How OZ + Affordable LIHTC Works in Spokane
Layering Opportunity Zone equity with Low-Income Housing Tax Credit financing is one of the more structurally complex tools available in affordable housing development, and Spokane is a market where this combination can genuinely pencil. Several census tracts in Spokane carry active QOZ designations, including portions of East Spokane, West Central, and Hillyard, neighborhoods that also align with the city's affordable housing priority areas and where WSHFC has historically been receptive to LIHTC applications. When a site sits in a designated QOZ tract and the project can satisfy both LIHTC income targeting requirements and the OZ substantial improvement test, sponsors gain access to two federal tax incentive streams simultaneously, reducing the permanent debt burden and improving returns for long-hold equity investors.

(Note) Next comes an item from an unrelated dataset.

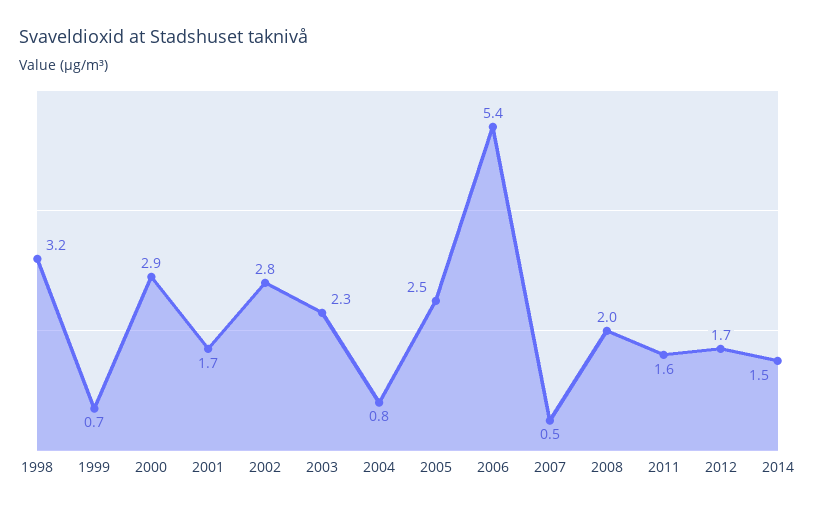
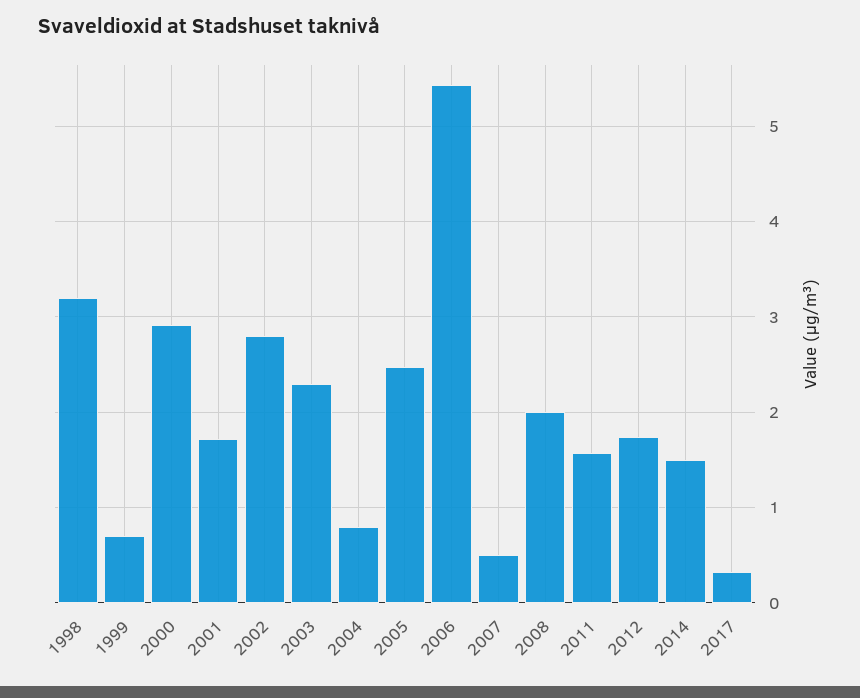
2017: none -> 0.3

In Washington State, the Washington State Housing Finance Commission administers both 9% and 4% LIHTC allocations and issues tax-exempt bonds for 4% deals. WSHFC's qualified allocation plan priorities include permanent supportive housing, deeply targeted affordability, and projects serving populations experiencing homelessness, all of which align well with the types of projects that attract OZ equity. On the local side, the City of Spokane's Community, Housing, and Human Services Department administers HOME and CDBG entitlements and has been active in gap financing for affordable deals. The Housing Authority of Spokane County provides project-based vouchers that can materially strengthen operating pro formas. Sponsors who close OZ plus LIHTC deals in this market typically have prior LIHTC experience, established relationships with WSHFC, and tax and legal counsel familiar with dual-compliance requirements. First-time LIHTC sponsors attempting to add an OZ overlay face a steep learning curve and limited tolerance from lenders and investors in this niche.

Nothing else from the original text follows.